On pouvait espérer dans cette attente quelques modifications élémentaires qui corrigent les situations d’inhumanité les plus flagrantes. Pour apprécier cette évolution, deux exemples concrets chez nos détenus que chacun pourra apprécier et méditer au pays prétendu de la démocratie et des droits de l’homme.
La Grand-mère de Pascal LAIZÉ, âgée de 81 ans avait sollicité et obtenu des Juges d’instruction un permis de visite pour aller voir Pascal.
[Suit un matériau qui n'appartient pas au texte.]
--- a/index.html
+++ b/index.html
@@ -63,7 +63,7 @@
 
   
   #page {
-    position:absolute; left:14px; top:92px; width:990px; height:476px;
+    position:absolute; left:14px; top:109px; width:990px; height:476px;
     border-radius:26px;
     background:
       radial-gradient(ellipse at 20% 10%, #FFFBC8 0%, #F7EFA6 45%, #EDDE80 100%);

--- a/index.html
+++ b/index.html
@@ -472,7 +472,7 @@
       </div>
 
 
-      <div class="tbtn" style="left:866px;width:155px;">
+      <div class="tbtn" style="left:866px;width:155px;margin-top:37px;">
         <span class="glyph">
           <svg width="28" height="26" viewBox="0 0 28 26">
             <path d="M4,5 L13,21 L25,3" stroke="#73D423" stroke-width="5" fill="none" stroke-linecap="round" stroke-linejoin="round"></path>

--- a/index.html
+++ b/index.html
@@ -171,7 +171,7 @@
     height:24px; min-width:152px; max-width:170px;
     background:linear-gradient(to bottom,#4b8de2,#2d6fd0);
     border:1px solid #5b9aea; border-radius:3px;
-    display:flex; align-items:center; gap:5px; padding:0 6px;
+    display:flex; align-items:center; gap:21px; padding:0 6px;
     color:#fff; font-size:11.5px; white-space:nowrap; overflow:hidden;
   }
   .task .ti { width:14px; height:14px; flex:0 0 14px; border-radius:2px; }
Après avoir pris un rendez-vous au parloir de la Santé pour le 12 mai, elle se présente à la porte de la Maison d’Arrêt pour s’entendre dire qu’i y a une erreur de jour dans le rendez-vous et qu’elle ne pourra pas le rencontrer... 700 kilomètres pour rien à 81 ans... Vous avez dit droits de l’homme et attention portée aux personnes âgées ? .
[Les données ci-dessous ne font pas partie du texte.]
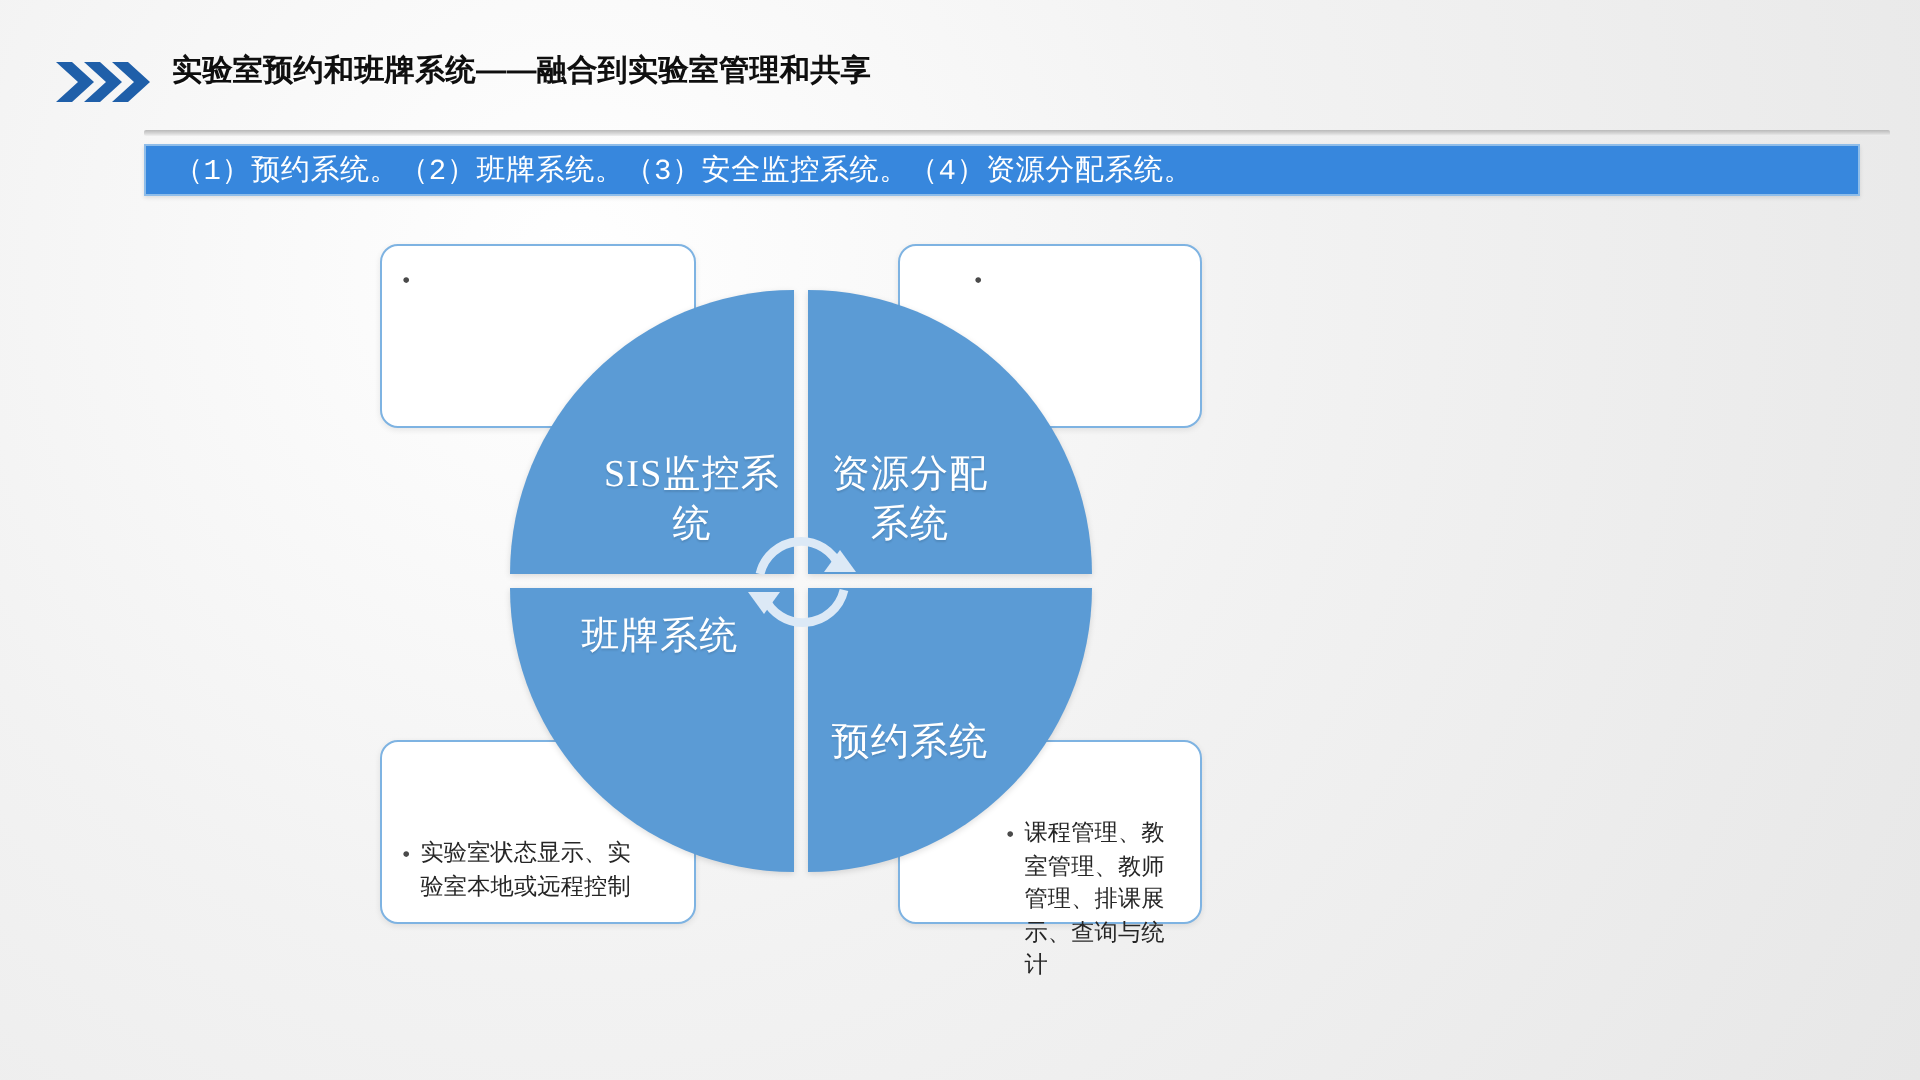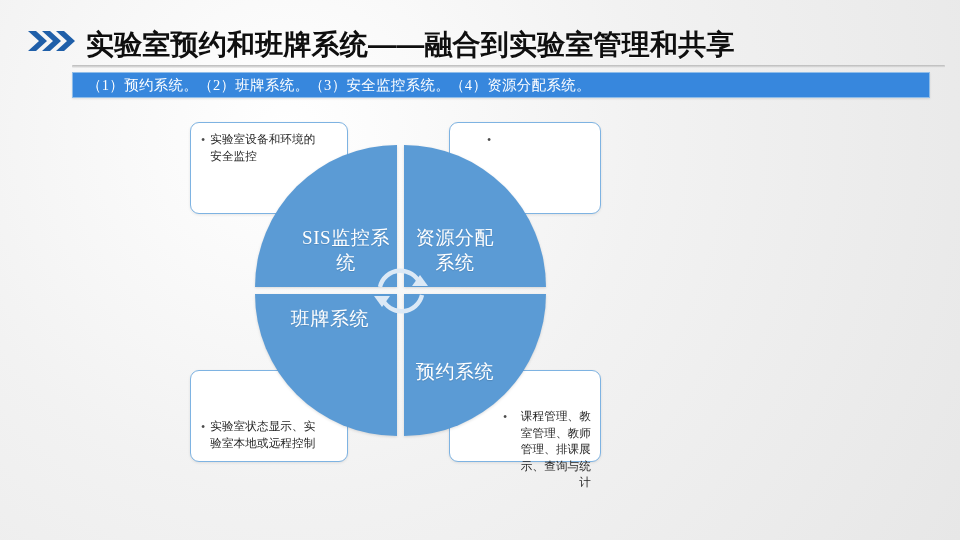--- a/index.html
+++ b/index.html
@@ -51,7 +51,7 @@
     top: 26px;
     font-family: "Liberation Sans", "DejaVu Sans", sans-serif;
     font-weight: bold;
-    font-size: 28px;
+    font-size: 15px;
     letter-spacing: 0.2px;
     color: #0f0f0f;
     white-space: nowrap;

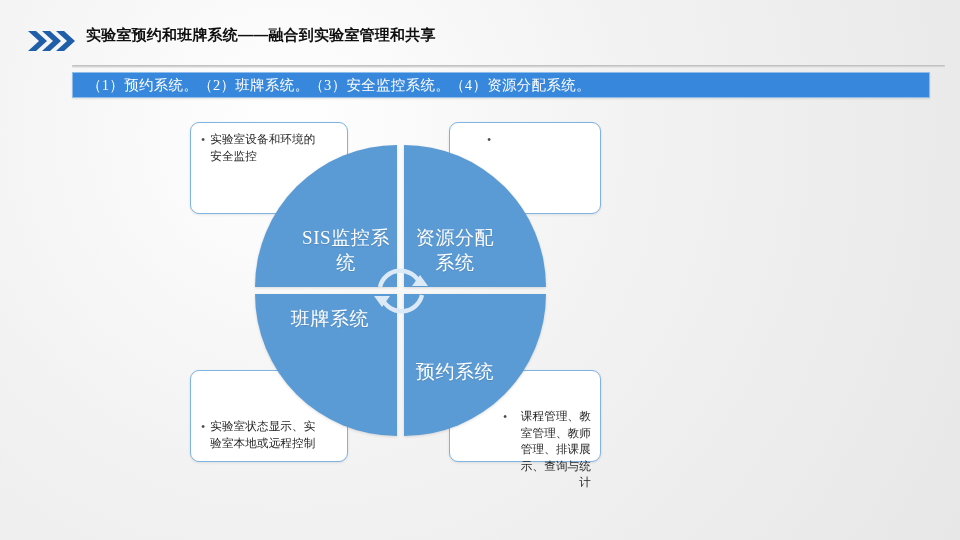--- a/index.html
+++ b/index.html
@@ -85,7 +85,7 @@
     left: 14px;
     top: 50%;
     transform: translateY(-50%);
-    font-family: Liberation Serif, serif;
+    font-family: Liberation Mono, monospace;
     font-size: 14.5px;
     color: #ffffff;
     white-space: nowrap;

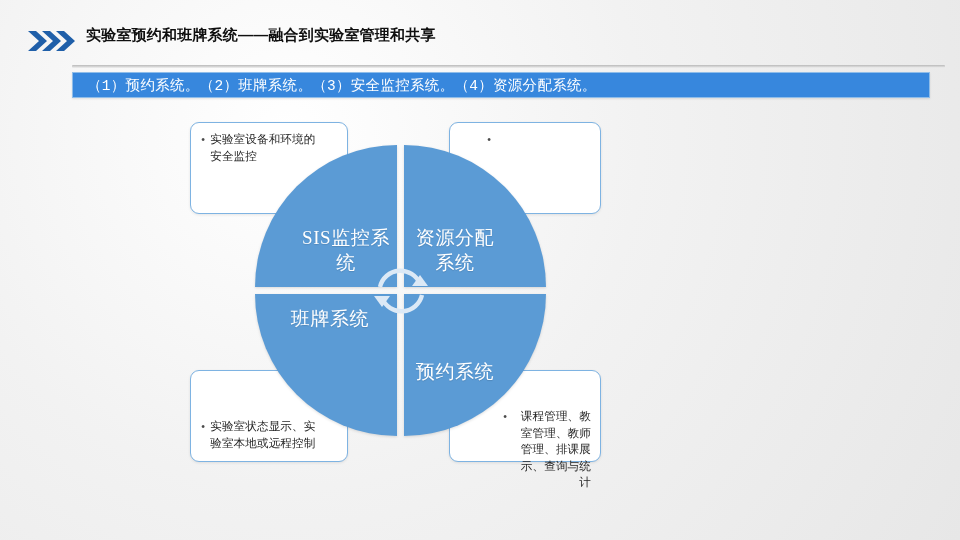--- a/index.html
+++ b/index.html
@@ -244,7 +244,6 @@
     <div class="callout callout-tl">
       <div class="bullet-row">
         <span class="dot">•</span>
-        <span class="ctext">实验室设备和环境的安全监控</span>
       </div>
     </div>
 

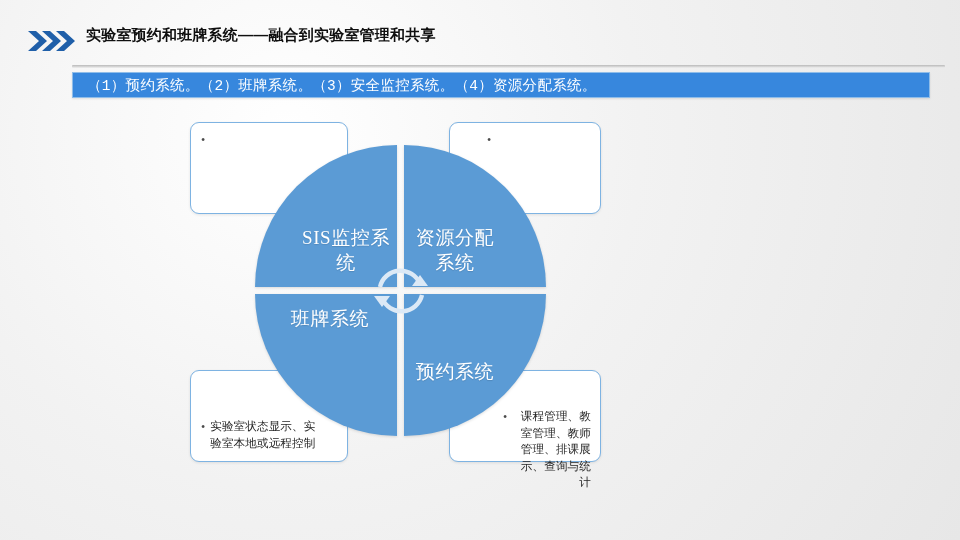--- a/index.html
+++ b/index.html
@@ -142,7 +142,7 @@
 
   .callout-br { left: 449px; top: 262px; width: 152px; height: 92px; }
   .callout-br .bullet-row { padding: 38px 9px 0 53px; }
-  .callout-br .ctext { width: 94px; text-align: right; }
+  .callout-br .ctext { width: 94px; }
 
   
   .wheel {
Pascal se plaint d’une grosseur qui se développe au niveau de la hanche... visite médicale... examen superficiel... " ce n’est rien, c’est de la graisse « ... C’est nouveau, la graisse peut former une boule asymétrique au niveau de la ceinture... Il lui reste donc à faire du sport avec sa béquille !
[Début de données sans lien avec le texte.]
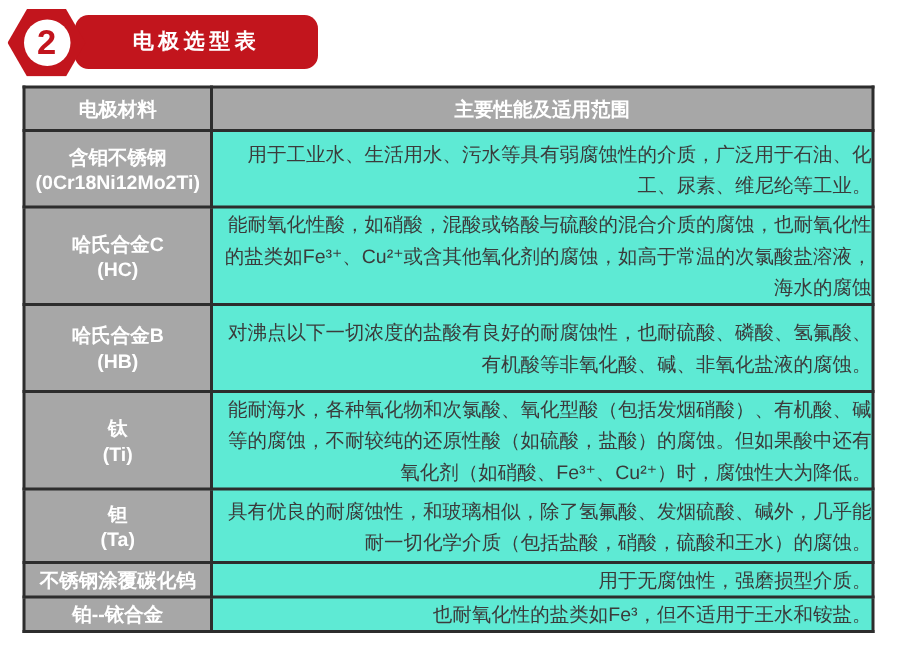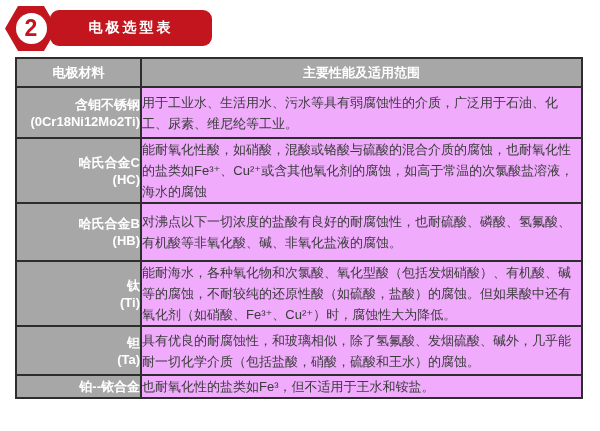--- a/index.html
+++ b/index.html
@@ -90,7 +90,7 @@
     color: #ffffff;
     font-weight: bold;
     font-size: 13px;
-    text-align: right;
+    text-align: center;
     line-height: 17px;
   }
   td.desc {

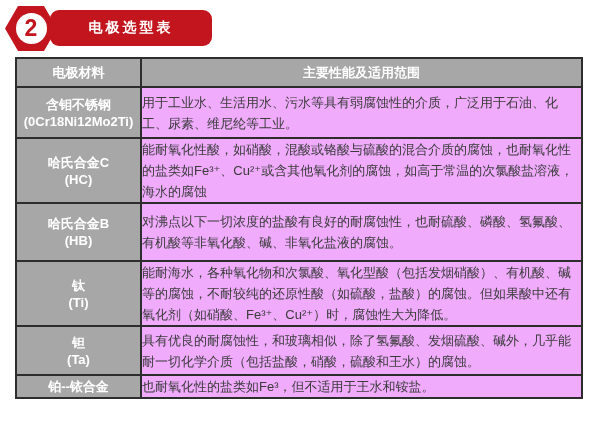--- a/index.html
+++ b/index.html
@@ -94,12 +94,12 @@
     line-height: 17px;
   }
   td.desc {
-    background: #f0abfc;
+    background: #5eead4;
     color: #3b3b3b;
     font-size: 13px;
     line-height: 21px;
     padding: 3px 8px 3px 9px;
-    text-align: left;
+    text-align: right;
   }
   
   tbody tr:nth-child(1) { height: 51px; }

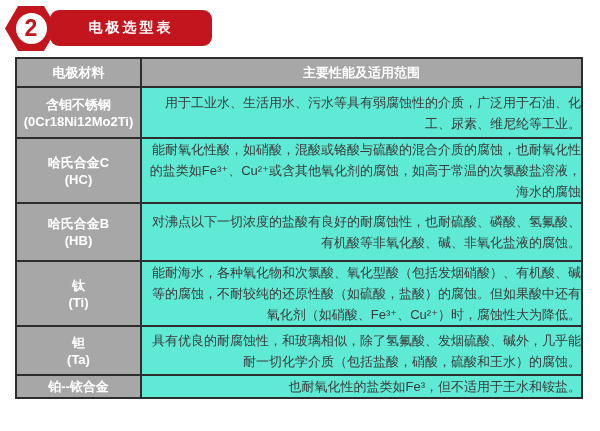--- a/index.html
+++ b/index.html
@@ -171,6 +171,12 @@
           </tr>
           <tr>
             <td class="material">
+              <div>不锈钢涂覆碳化钨</div>
+            </td>
+            <td class="desc">用于无腐蚀性，强磨损型介质。</td>
+          </tr>
+          <tr>
+            <td class="material">
               <div>铂--铱合金</div>
             </td>
             <td class="desc">也耐氧化性的盐类如Fe³，但不适用于王水和铵盐。</td>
Alain Solé a été transféré à FRESNES pour raison médicales... il était soi-disant dépressif et la prison Villepinte ne comportait pas de SMPR, lisez en jargon pénitentiaire " service psychiatrique ").
Il a été laissé en division après une visite chez le psy et une mention RDT ( en jargon pénitentiaire retour en détention) sur le dossier médical. On rappellera qu’Alain SOLÉ est suivi en permanence pour un diabète chronique. Dans ce traitement, pour déterminer la quantité d’insuline à injecter, on procède à des dosages successifs de la glycémie sanguine au cours de la journée. Le dosage le plus important est celui fait à jeun le matin. A Fresnes, il n’y a pas de dosage le matin à jeun. Motif : l’infirmerie n’est pas encore ouverte à l’heure du petit déjeuner.
Pour illustrer cette situation nous compléterons par quelques morceaux choisis du Code de Procédure Pénale :
Article D 360 "Le transfèrement dans un établissement pénitentiaire mieux approprié peut être sollicité (...) pour les détenus qui ne bénéficient pas, dans l’établissement où ils sont écroués, de conditions matérielles adaptées à leur état de santé..."
Article D 361". "Les détenus malades bénéficient du régime alimentaire qui leur est médicalement prescrit."
Chacun pourra ainsi mesurer la distance de la théorie à la pratique dans les prisons françaises.